As previously mentioned the sheeting 14 is preferably reinforced with a polyester material or similar synthetic fiber to eliminate stretch and permit suture attachment.

FIG. 7 shows in detail the process of making a subdermal tendon implant 10. The sheeting 14 is fabricated or sculptured to the desired size and shape and the mesh 16 is bonded to a surface of the sheeting by an adhesive 32. The adhesive is preferably a medical adhesive such as silicone adhesive. When this is completed the implant is ready to be placed subcutaneously with the smooth, nonreactive superior surface 22 of the sheeting adjacent the repaired or explored tendon and the inferior surface 30 containing the mesh material adjacent body tissues for rapid fixation.

FIG. 8 shows a pulley 26 with mesh 16 secured to the inferior surface of one of the shackle ends 28. The mesh 16 to be secured to the other shackle end 28 is shown in FIG. 9 and may be made from polyester netting or similar synthetic fiber. As mentioned previously the polyester netting causes fibroblastic infiltration through the mesh 16 thereby securing the implant to adjacent tissues.

The use, operation and function of this invention are as follows:

After constructing this invention the subdermal tendon implant 10 is ready for use in tendon surgery. The nonreactive sheeting surface 22 is positioned opposite the explored or repaired tendon while the mesh surface 30 is placed inferiorly against adjacent tissues for rapid fixation. In particular, the subdermal pulley 26 is sutured into place over the tendon 24 as shown in FIGS. 3, 4 and 5 while the subdermal underlay 18 is placed under the tendon 24 and sutured into place as shown in FIGS. 1 and 2. It is important to note that the subdermal tendon implant will be firmly attached via the bonded mesh 16 by the third postoperative week.

The subdermal implant 10 provides a medical device which is adapted to keep the tendons perfectly positioned and free to fibrosis or adhesions. In addition the implants do not cause infections or extrusions while permitting the patient to retain essentially full range of motion after the operation.
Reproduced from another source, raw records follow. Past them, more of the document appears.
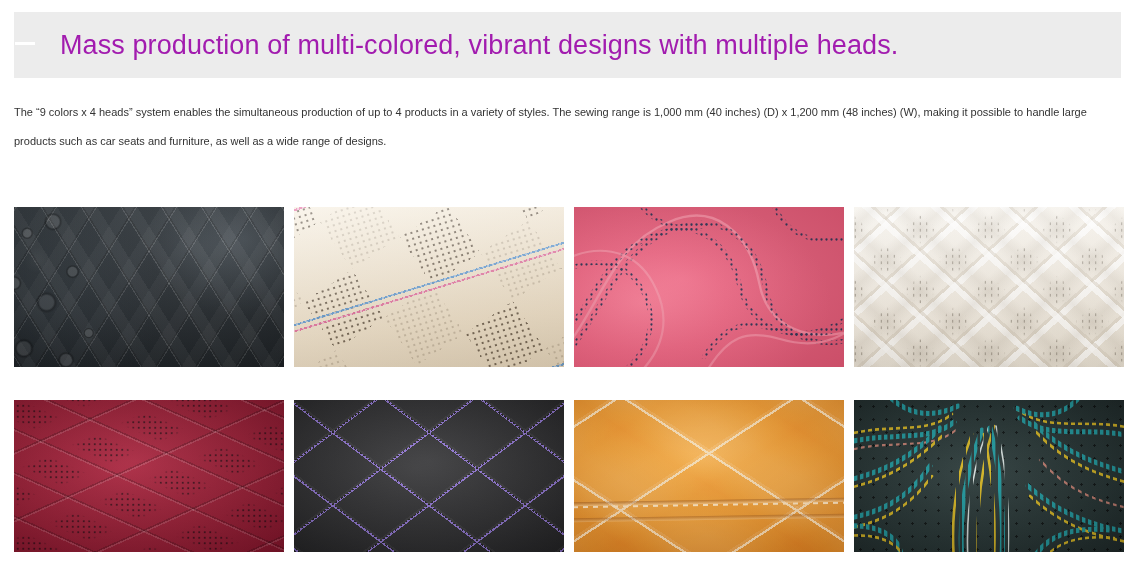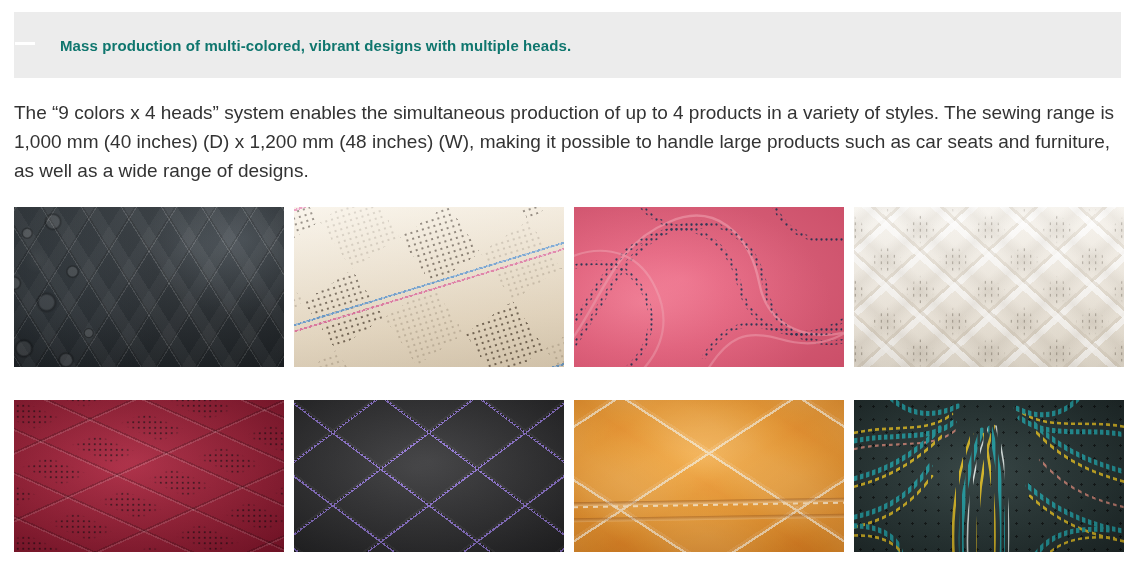--- a/index.html
+++ b/index.html
@@ -43,9 +43,9 @@
 
   .header-title {
     margin-left: 46px;
-    font-size: 15px;
-    font-weight: bold;
-    color: #0f766e;
+    font-size: 27px;
+    font-weight: normal;
+    color: #a21caf;
     letter-spacing: 0.1px;
     white-space: nowrap;
   }

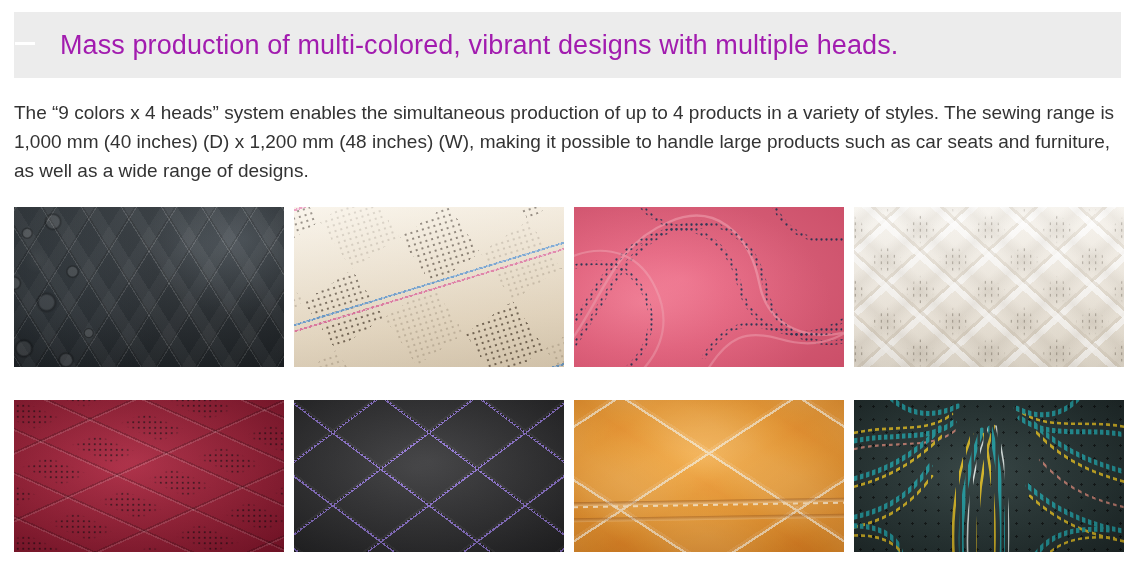--- a/index.html
+++ b/index.html
@@ -56,7 +56,7 @@
     left: 14px;
     top: 98px;
     width: 1107px;
-    font-size: 19px;
+    font-size: 11px;
     line-height: 29px;
     color: #333333;
     text-align: left;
In addition to being safe and free from incapacitating foreign body reaction the subdermal implant may be quickly positioned during the operation with results that are more reliable than previous experiences with autogenous fascia or connective tissues. Further the invention described in this application may be utilized for a wide variety of difficult clinical situations, including tendolysis, primary repairs and secondary reconstruction or grafts.